Well… I was playing the gatekeeper, with my little power. How funny it is to understand today the lack of maturity I had. But life gave me a lesson.
A few weeks later, I was back to La Silla for a given “turno” of about 10 days. And I was designated “Shift Leader” for a few days. This was not the first time, and the role was switching between astronomers. Not much to actually lead, given the high level of professionalism of all the people up there, but one additional responsability: read the emails of the observatory mailing address.

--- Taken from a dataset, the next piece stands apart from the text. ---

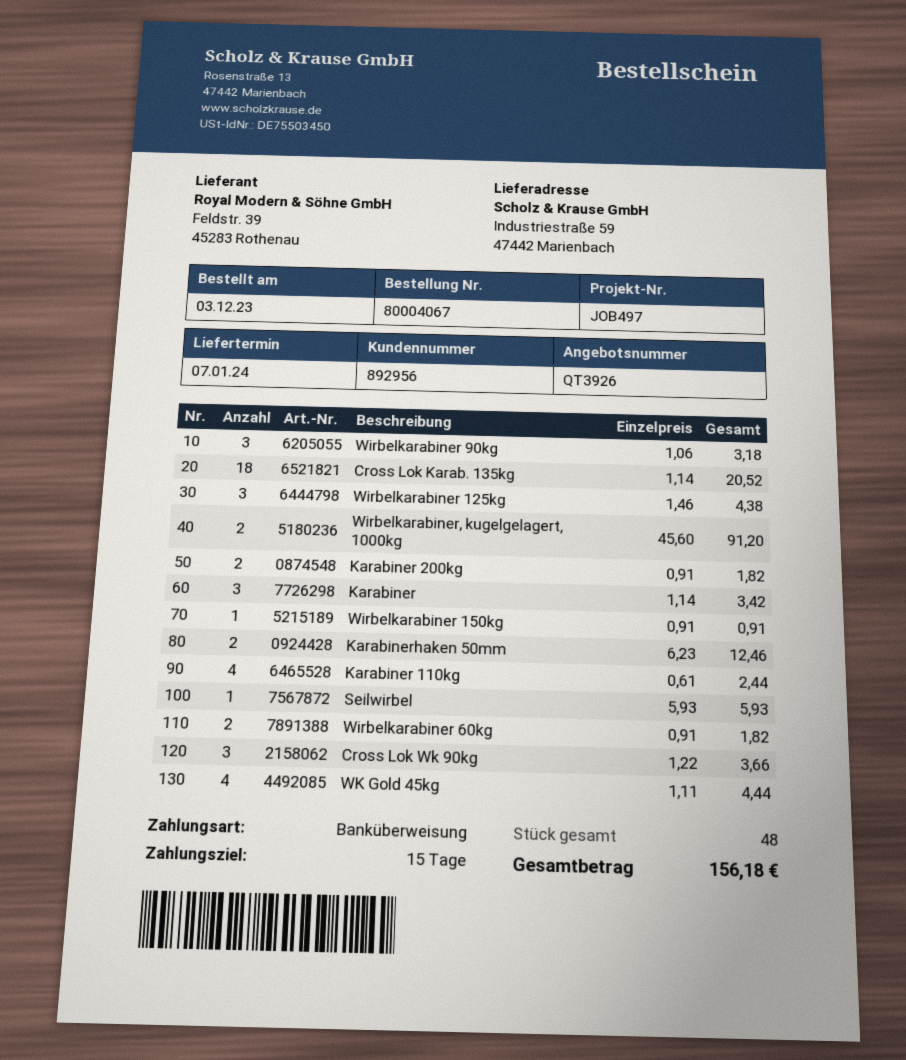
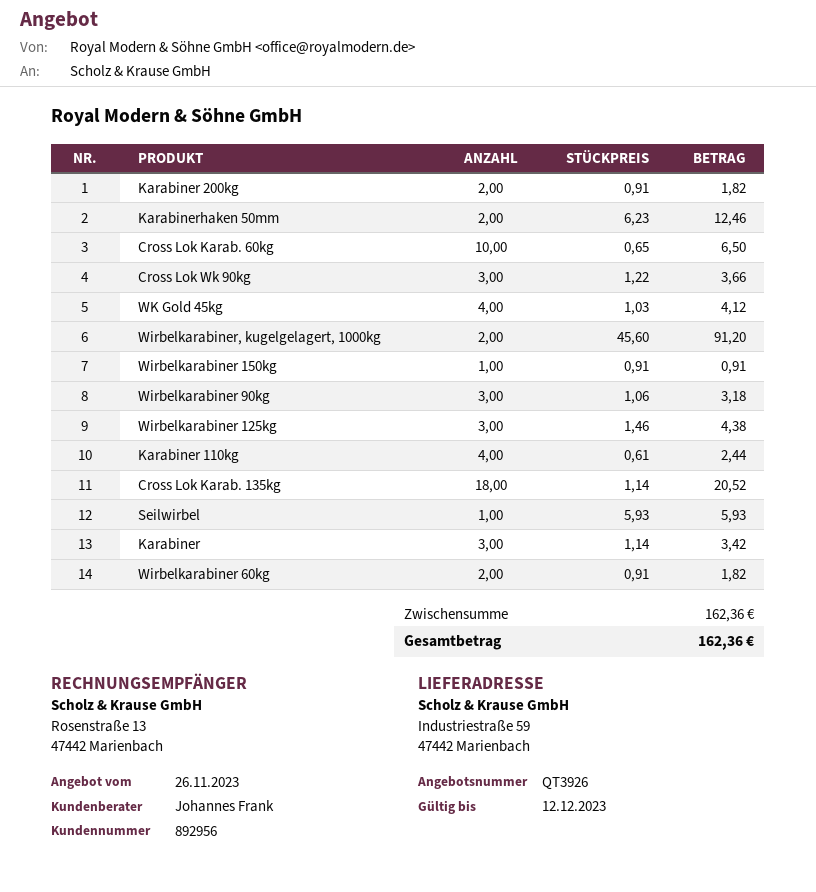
WK Gold 45kg: 4 x 1.11 = 4.44 -> 4 x 1.03 = 4.12
Cross Lok Karab. 60kg: none -> 10 x 0.65 = 6.50
total: 156.18 -> 162.36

And suddenly, ping! Email from the Principal Investigator (PI) of the Mercury proposal, complaining that his proposal had been rejected by the observatory. I kept my mouth shut (it was not my role to answer, the observatory was simply in CC, and nobody outside knew it was me reading…). Interestingly, some of the science leadership people at ESO accepted the complain of the PI, and turned the request back to La Silla, asking not to judge a poor technical feasbility but rather… help them define the right one!
And guess who was in charge of helping them? One of the EMMI specialists of course. And it fell upon… me! (We were only a handful of EMMI “specialists”).

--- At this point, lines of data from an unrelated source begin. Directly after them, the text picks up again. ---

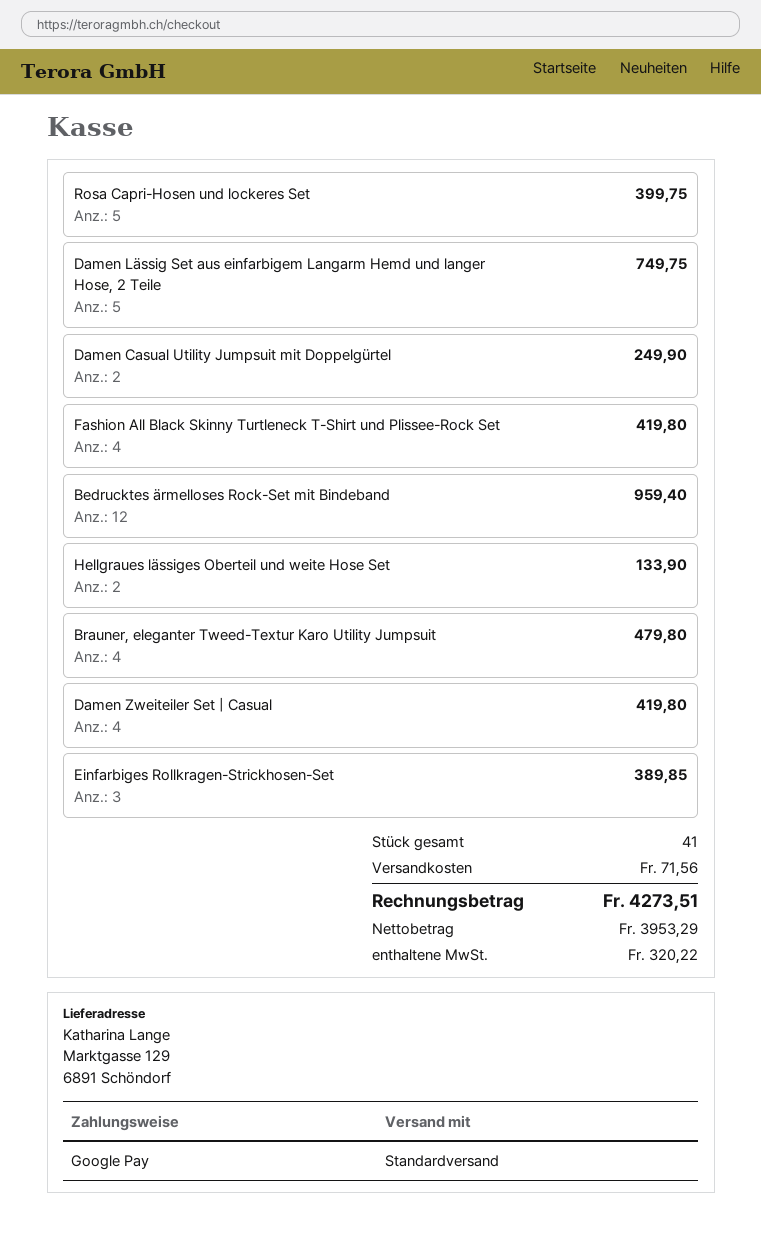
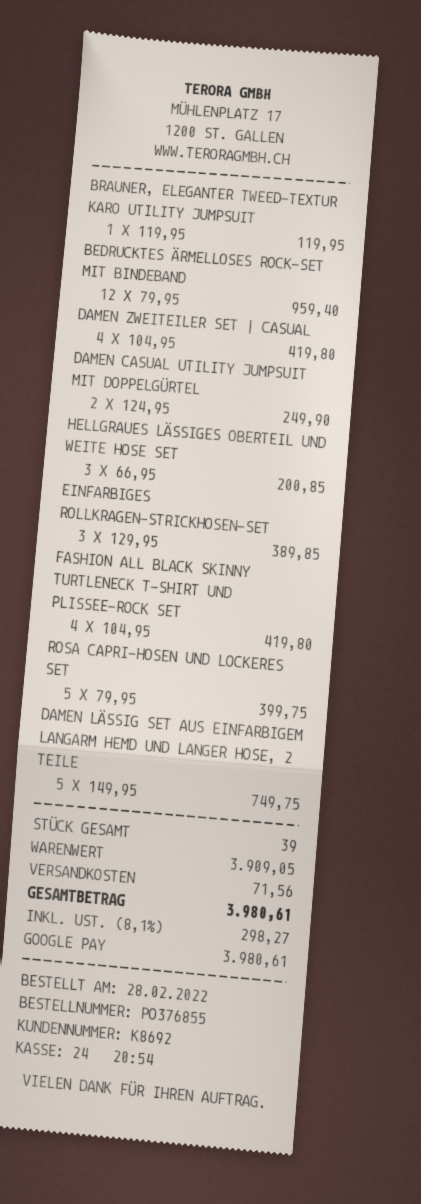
Hellgraues lässiges Oberteil und weite Hose Set: 2 for 133.90 -> 3 for 200.85
Brauner, eleganter Tweed-Textur Karo Utility Jumpsuit: 4 for 479.80 -> 1 for 119.95
total quantity: 41 -> 39
tax: 320.22 -> 298.27
total: 4273.51 -> 3980.61

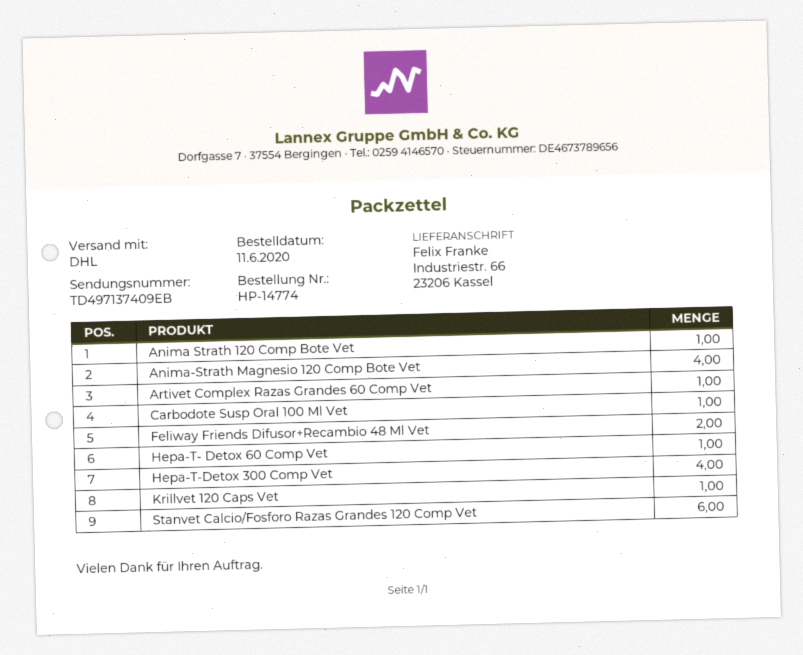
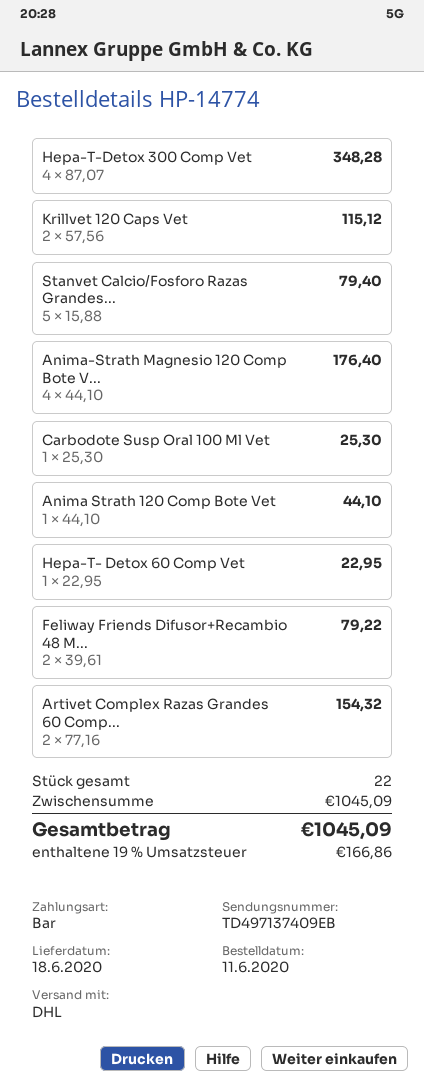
Artivet Complex Razas Grandes 60 Comp Vet: 1 -> 2
Krillvet 120 Caps Vet: 1 -> 2
Stanvet Calcio/Fosforo Razas Grandes 120 Comp Vet: 6 -> 5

After an exchange of a few emails, we finalised an operational setup, and we were ready to observe. The tricky thing was to observe … Mercury, you remember? Mercury which is always close to our Sun. I mean, it is also very true visually speaking, obviously. That is, we cannot observe Mercury in the middle of night when it is high in the sky, as we do with normal targets, because… it never happens! We can observe Mercury only right after sunset, or very shortly before sunrise. And not for a long time, because it goes quickly below the horizon in the evening, or because the sky is becoming too bright, in the morning!
And of course, you need to turn your telescope to it, hence it will be pointing at a very low altitude. When you have a 4-meter class telescope like the NTT, and a 2-tons mirror, it is not something you take lightly!

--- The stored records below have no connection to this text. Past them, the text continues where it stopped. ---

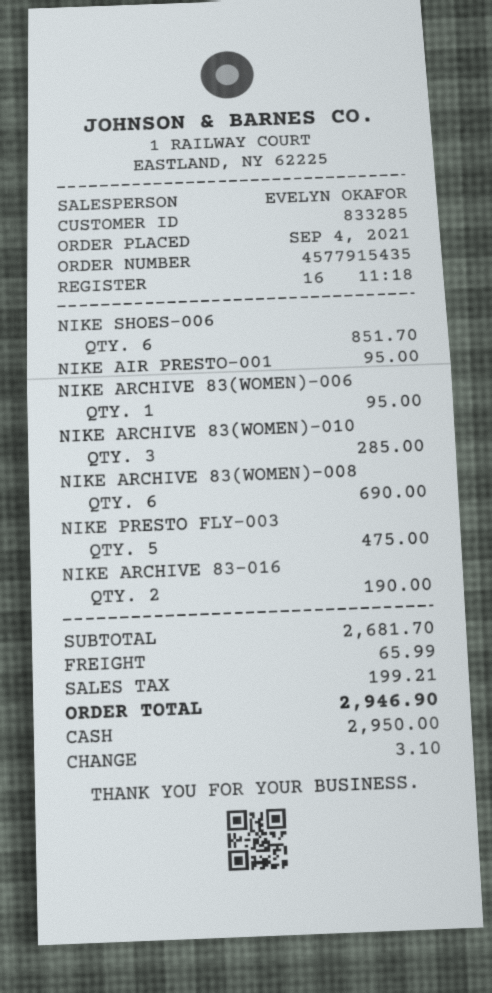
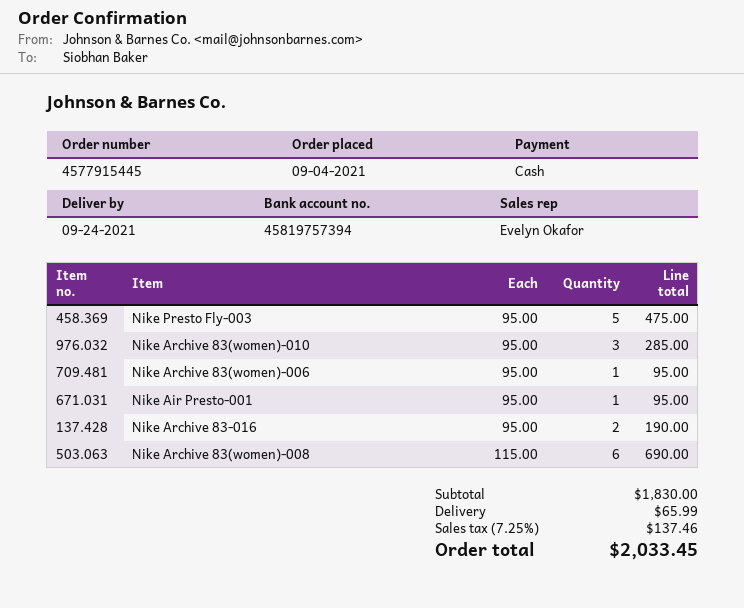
order number: 4577915435 -> 4577915445
NIKE SHOES-006: 6 for 851.70 -> none
subtotal: 2681.70 -> 1830.00
tax: 199.21 -> 137.46
total: 2946.90 -> 2033.45

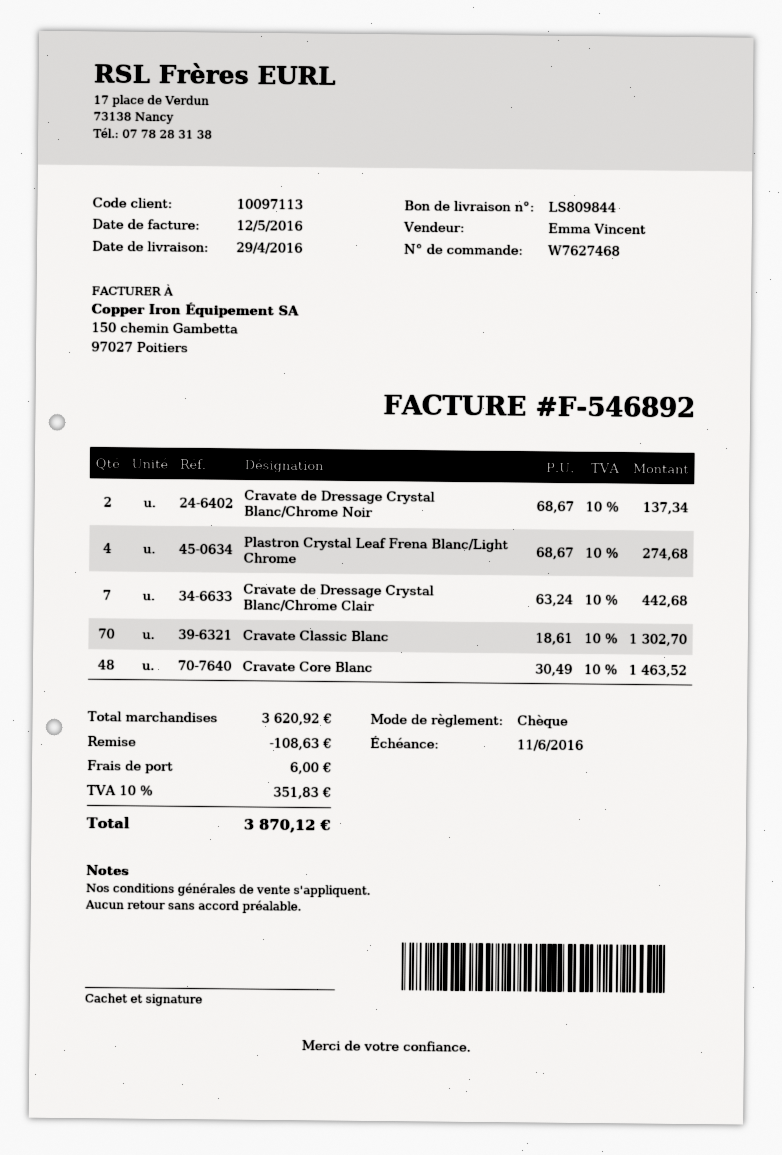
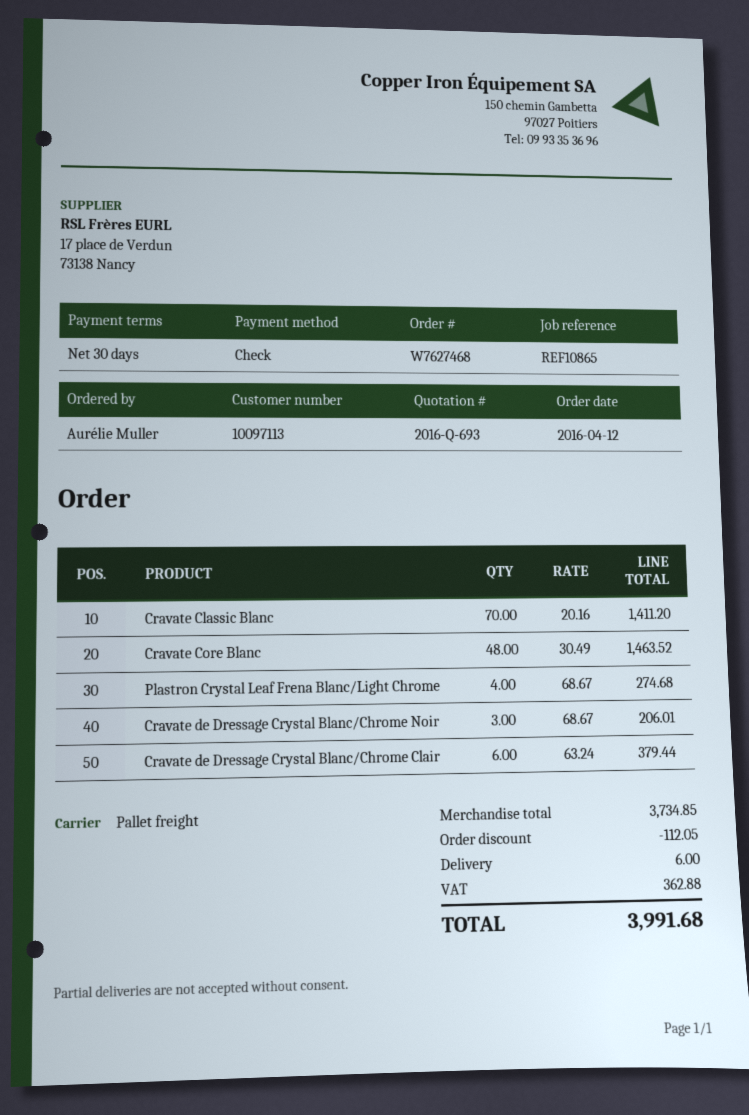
Cravate de Dressage Crystal Blanc/Chrome Noir: 2 x 68.67 = 137.34 -> 3 x 68.67 = 206.01
Cravate de Dressage Crystal Blanc/Chrome Clair: 7 x 63.24 = 442.68 -> 6 x 63.24 = 379.44
Cravate Classic Blanc: 70 x 18.61 = 1302.70 -> 70 x 20.16 = 1411.20
subtotal: 3620.92 -> 3734.85
discount: 108.63 -> 112.05
tax: 351.83 -> 362.88
total: 3870.12 -> 3991.68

But why on Earth would you take a 4-meter class telescope to observe Mercury?!
Because the goal was to find estimations of the amout of some metallic atoms in Mercury’s atmosphere, through the width of spectral lines. And spectroscopically, these can be seen in the very blue part of the spectrum, close to ultra-violet (around 3200 Angstroem – yes, I will also do a post on crazy units astronomers use). And these spectral lines are very narrow. Hence, you need very high spectral resolution to distinguish them, and thus as much light as you can, because it will be highly spread out over the detector. Moreover, detectors aren’t efficient in the blue (it’s related to the poor silicium capability of absorbing blue photons). But you don’t have much time for observing!!! Just a few minutes at dawn, and likewise at sunrise.
Hence, you need a very large collector! For instance, a 4-meter class telescope, like the New Technology Telescope (NTT), in La Silla.
All in all, we managed to do it. It was quite exceptional, and today I am very proud to put this in my hunting table.
Guess what is the best conclusion? Once the people of the proposal received the raw data obtained at the observatory, they needed to “reduce” it (it means processing the raw data to extract the scientific one). Who’s best to do that? A specialist of the instrument! These people contacted me, and I reduced the data for them, with their help. And as a participant of that observing campaign, they included me in the final publication:
What a happy ending!
P.S. This post is obviously dedicated to my former colleagues A. Doressoundiram, F. Leblanc and S. Erard.